Big Turnout for 437 Waverly Auction
There was a big turnout and lots of bidding yesterday at the auction for the shell of a house at 437 Waverly Avenue in Clinton Hill. The first round of bidding was done privately on paper, with the highest bid coming in at $415,000. At that point, the public bidding started at $415,000 and quickly…

There was a big turnout and lots of bidding yesterday at the auction for the shell of a house at 437 Waverly Avenue in Clinton Hill. The first round of bidding was done privately on paper, with the highest bid coming in at $415,000. At that point, the public bidding started at $415,000 and quickly worked its way up to a winning bid of $540,000, well above what we thought it would go for (and far above the pricing widget average of $382,448. Surprised?
Waverly Shell Coming Up for Auction [Brownstoner]
437 Waverly Avenue [Brooklyn Properties] GMAP P*Shark
to piggyback on tybur6’s great idea. i always thought it would be great if someone plunked down one of those great prefab ‘small homes’ that have been so hyped for the past few years on some lot in bk. how cool would it be to leave the shell, have a big garden, and then one of those super-eco, super-designed little houses all the way in the back?
DIBS,
I like your logic, but I’m not convinced by your argument. It seems overly optimistic.
There are costs to the buyer/owner that you seem to minimize.
And there are potentually expensive unknowns in buying at auction.

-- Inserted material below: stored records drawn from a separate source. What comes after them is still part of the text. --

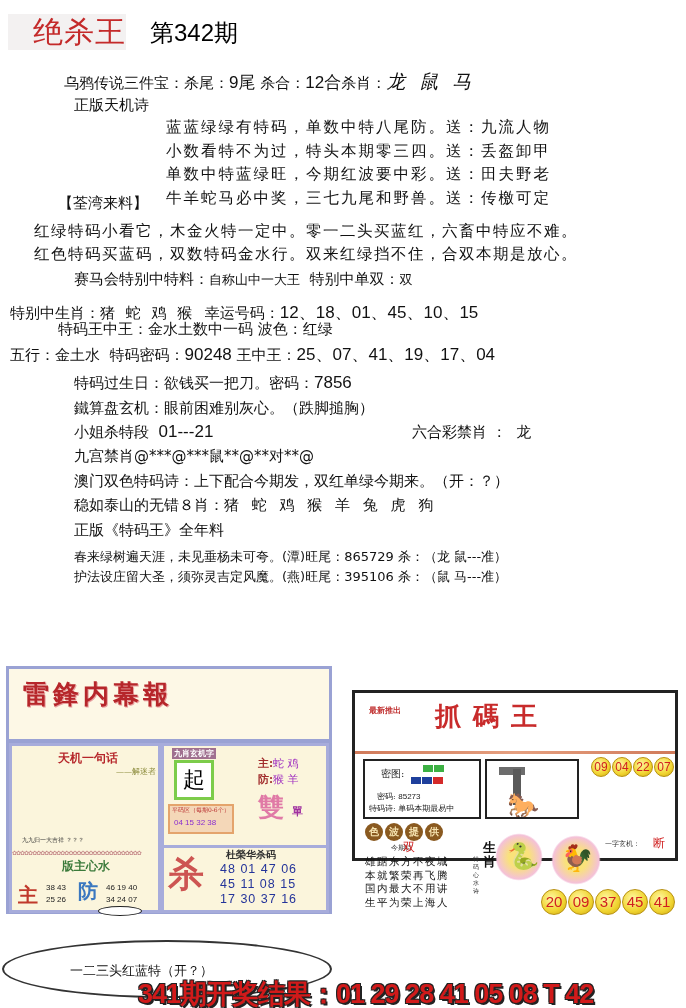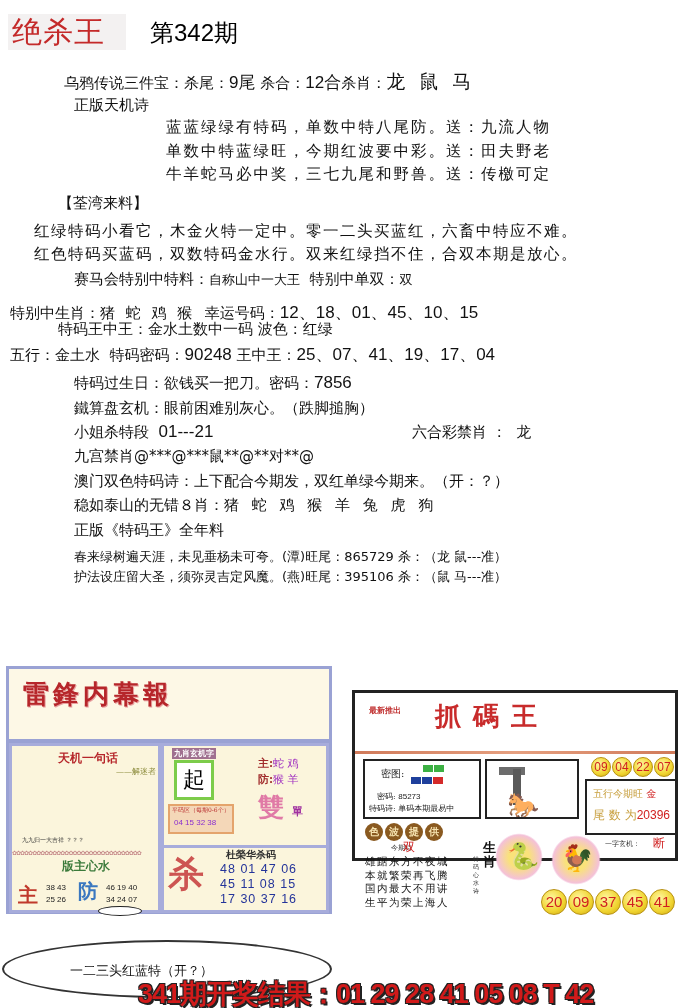"绝杀王" .brand { text-align: none -> right }
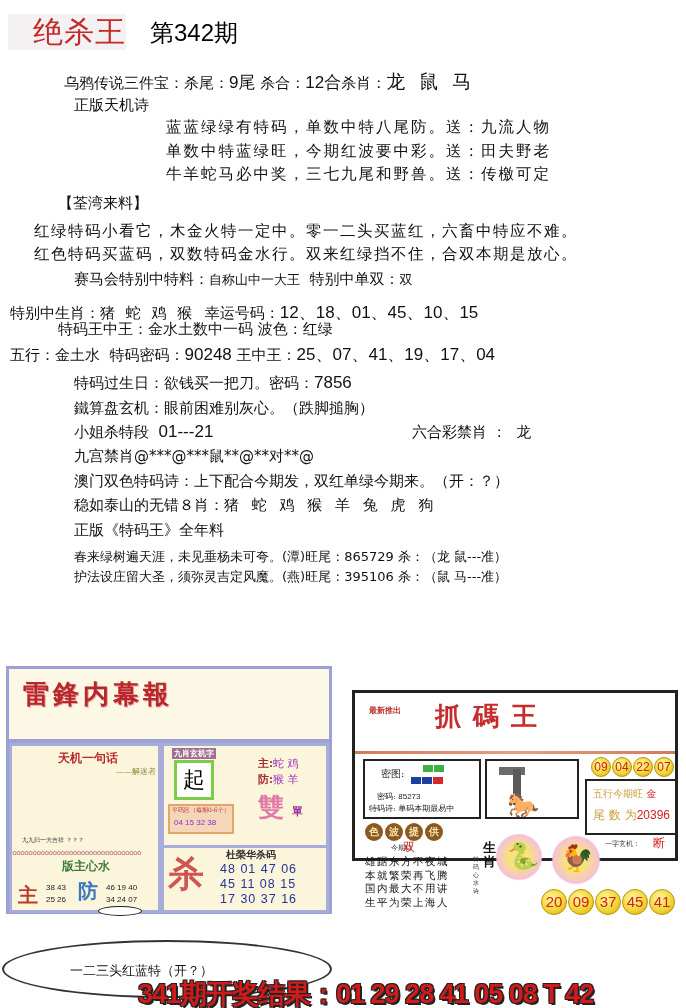"龙 鼠 马" .big { font-style: none -> italic }
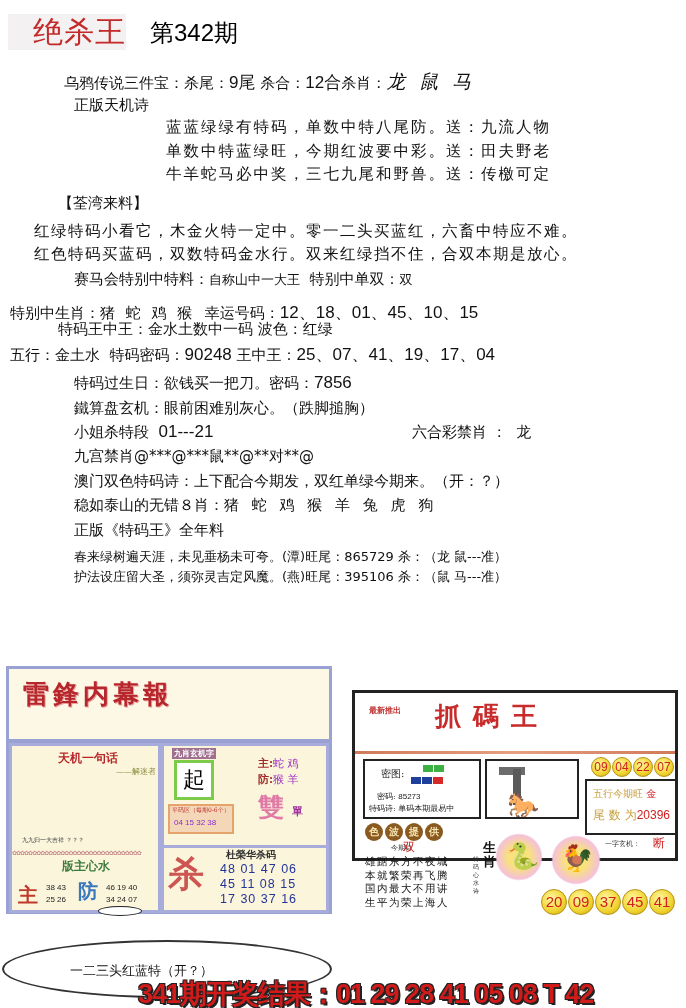"小数看特不为过，特头本期零三四。送：丢盔卸甲" div { html: none -> <div>小数看特不为过，特头本期零三四。送：丢盔卸甲</div> }
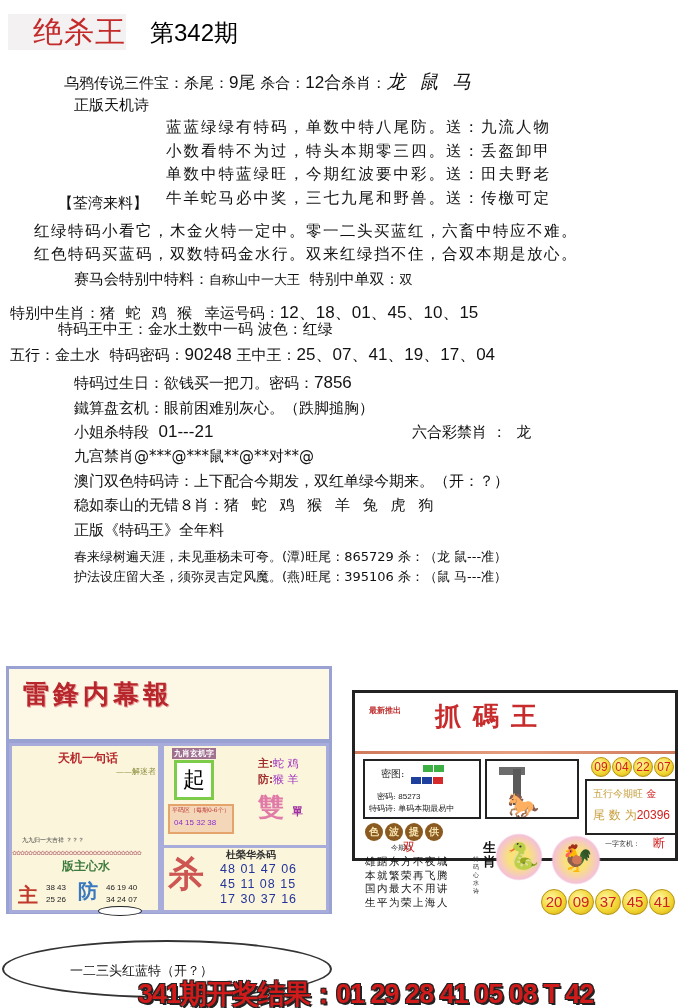"五行今期旺 金" div.abs { html: <div> <div><span>五行今期旺</span> <b>金</b></div> <div><span>尾 数 为</span><b>20396</b></div> </div> -> none }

Even the broker’s website says:
“Requirement: Buyer must be prepared to
make immediate emergency repairs to back
wall and roof. Both DOB and LPC are
prepared to expedite permits for repairs.”
Bk8, you were at the auction. What was the deal with the needed “immediate emergency repairs?”
I’d be more interested in knowing with this house will be worth as a finished 1-family. I agree with those who think that’s what will most likely be done with it. That’s what I would do.
tyberg, some people are thinkers, some people are doers. the more you think the less you are likely to do as life really is so fraught with hazards and uncertainty.
BHO, you are a perfect exampl of what is referred to as the “lunatic fringe” with that 11:00 post.
Not worth debating with anymore.
Thank you DIBS — I’m an idea man, if nothing else!
Those places are not like they were in 2007 either, DIBS. We’re returning towards crime levels of the 80’s/90’s (unreported robberies, shootings on Fulton), not that we’ll get all the way there but comps will fall. Stop pressing pause on the camcorder. The economic and Brooklyn housing collapse is well underway.
***Bid half off peak comps***
“Your assumptions and your reasoning are both faulty.”
90’s numbers to the contrary please, Maly? Shells cost roughly $100K/floor to renovate. So your people effectively bought a renovated brownstone for a mil in 2001 (after boom of tech bubble). That easily deduces to about 750 back in the 90’s. Yes, there were plenty of boarded up and dilapidated houses but there were renovated ones as well. Again, if you have a handle on what the market was doing back then, give me numbers to the contrary! I personlly know people who bought shells for 250 to 500 grand during that period.
“your simplistic formula just doesn’t apply in most cases”
Complicated analyses are usually wrong and designed to fool unsuspecting buyers. It’s the black box mark to model syndrome. Traditional metrics are based on income and rent. That’s what we’re returing to. Mean reversion. Ouch!
You guys got nooooooothing!
***Bid half off peak comps***
BHO, what you fail to understand is that places like Clinton Hill, Ft. greene, Bed Stuy and others ARE NOT LIKE THEY WERE 10-15-20 years ago in terms of “gentrification”, amenities, crime or whatever you want to call it.